Today one has the feeling that the city has just awakened from a centuries-long lethargy. Couples from Russia on their honeymoon, small groups of European tourists, Uzbeks invited to a marriage of the local upper class and simple ordinary travelers are the few visitors whom one might find wandering around the inner town of Ichan Kala.

Along the main road, tall minarets, imposing madrasas (schools where the Koran is taught), and formidable mosques and mausoleums of unique artistic sophistication amaze the eye. Rambling about from one monument to the other, you stumble across women in colourful traditional costumes who knit socks and shawls, boys selling local hats and Russian cameras hanging in front of the windows. You raise your eyes and admire the polychrome-glazed mosaics of a madrasa, over there a carved wooden door, a few steps further, the “lace-carved” tiles of a dome or the 212 carved pillars rising elegantly in the dim half-light of a mosque.

At the entrance of a madrasa, a couple holding their baby accept the blessings of an elderly  woman; in the courtyard of another madrasa, two young jugglers are rehearsing; a craftsman patiently works the wood with a chisel in his shop while another is forging iron; further away the merchants at the bustling bazaar are selling ceramics and all kinds of merchandise; others are baking shashlik, a local kebab dish served with sliced raw onions; and in the big central square, the site of the most important slave market of Central Asia during the khanate period, these days small children play light-heartedly.

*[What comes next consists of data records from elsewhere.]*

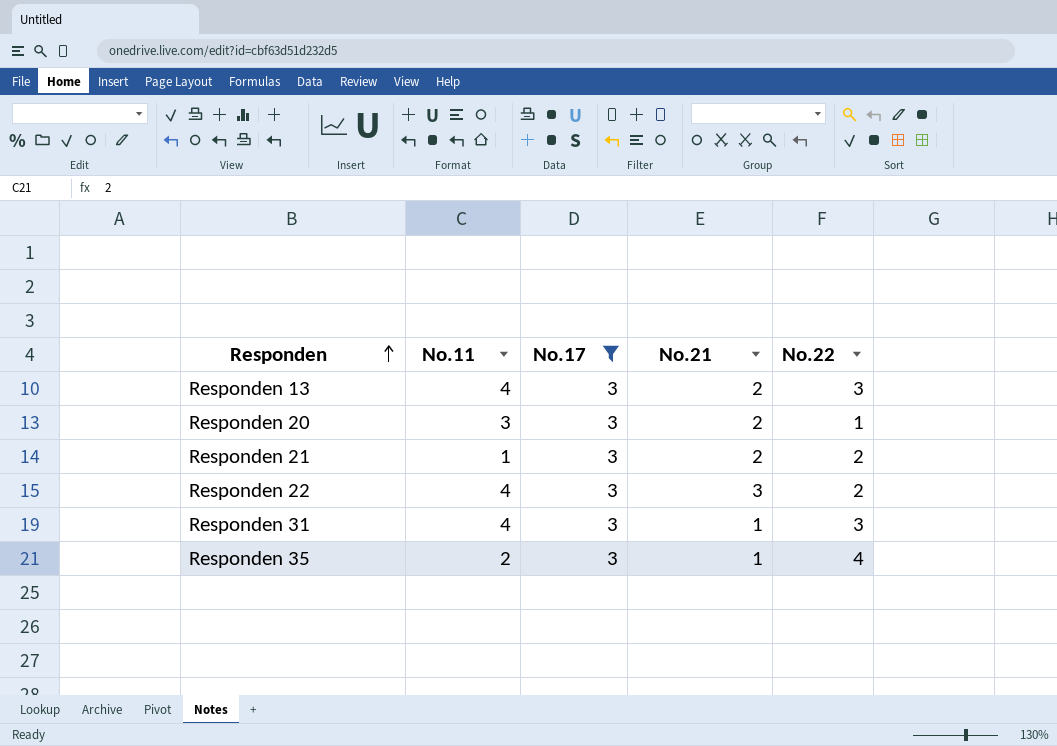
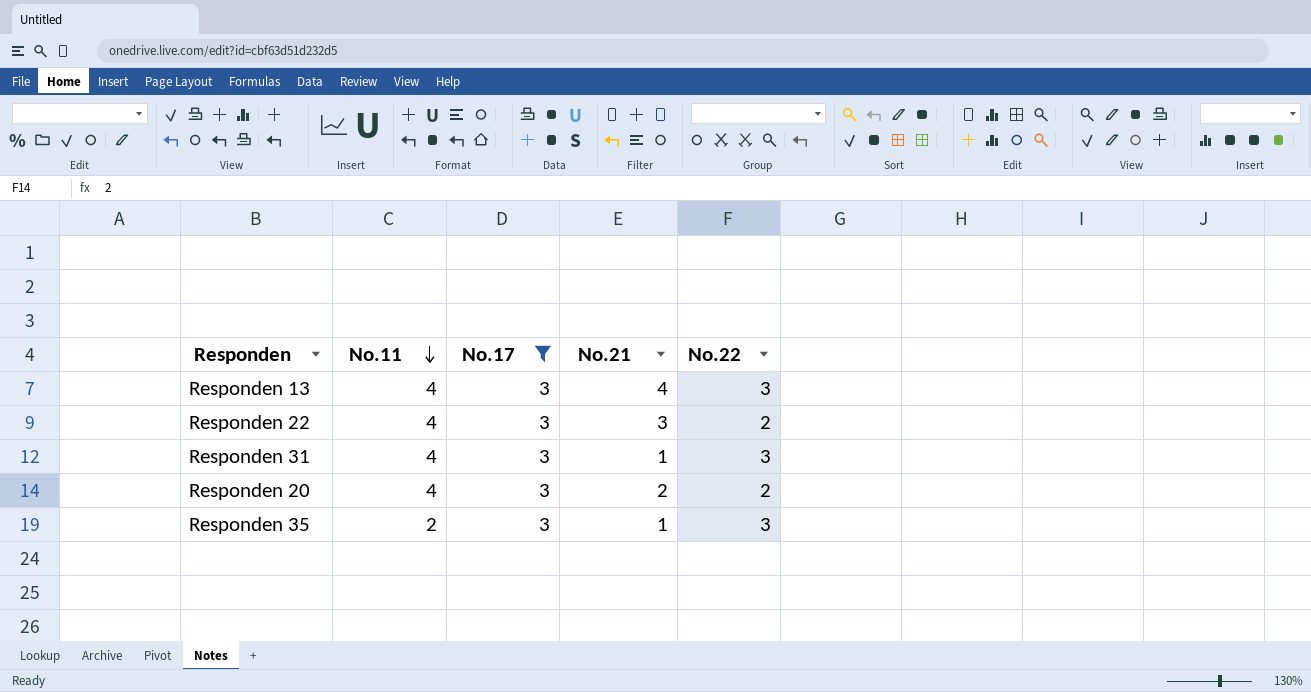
row order: Responden ascending -> No.11 descending
row Responden 21: 1 | 3 | 2 | 2 -> none
Responden 13 | No.21: 2 -> 4
Responden 20 | No.11: 3 -> 4
Responden 20 | No.22: 1 -> 2
Responden 35 | No.22: 4 -> 3

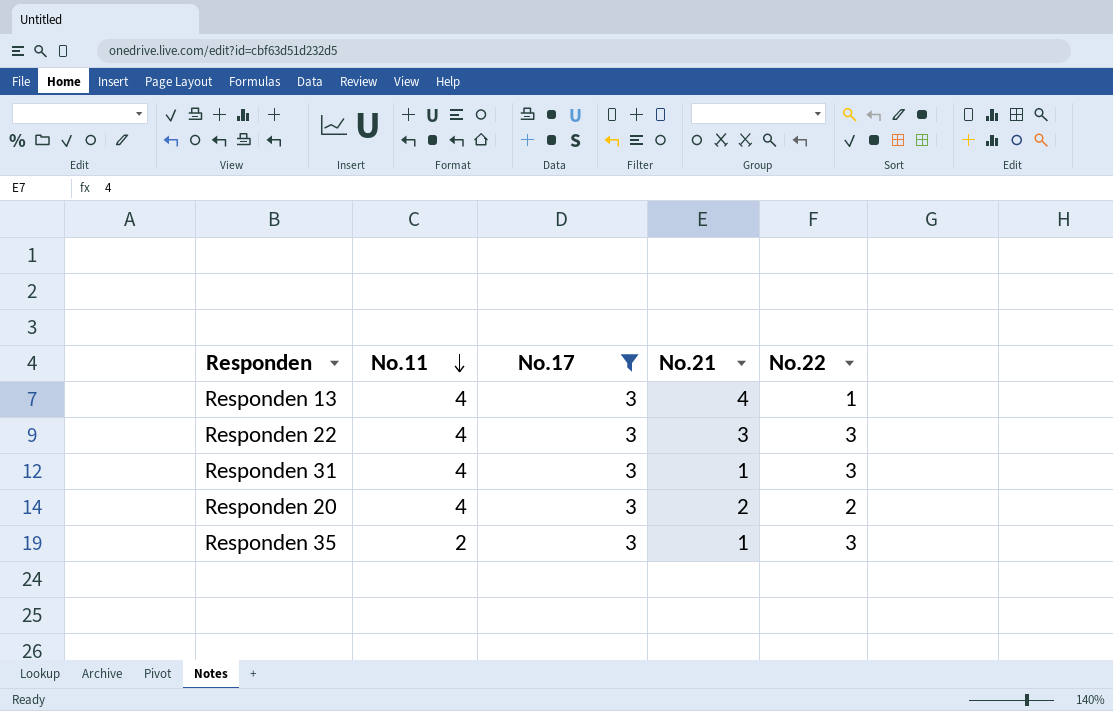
Responden 13 | No.22: 3 -> 1
Responden 22 | No.22: 2 -> 3

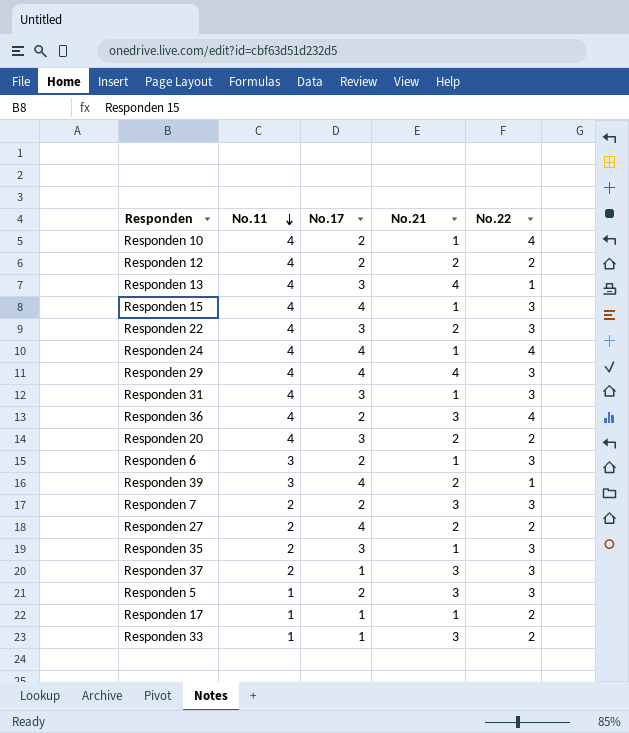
filter: No.17 = 3 -> none
Responden 22 | No.21: 3 -> 2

There is never enough time to get one’s fill in Khiva, where one finds oneself in a state of wonderment from the unparalleled beauty of the city’s art treasures, the harmony of the buildings and from the mystical aura of the place. Then there’s the sudden urge to meet and communicate with the locals, who speak no language other than Russian, yet offer you a warm cup of tea from the continually-lit samovars  in their homes.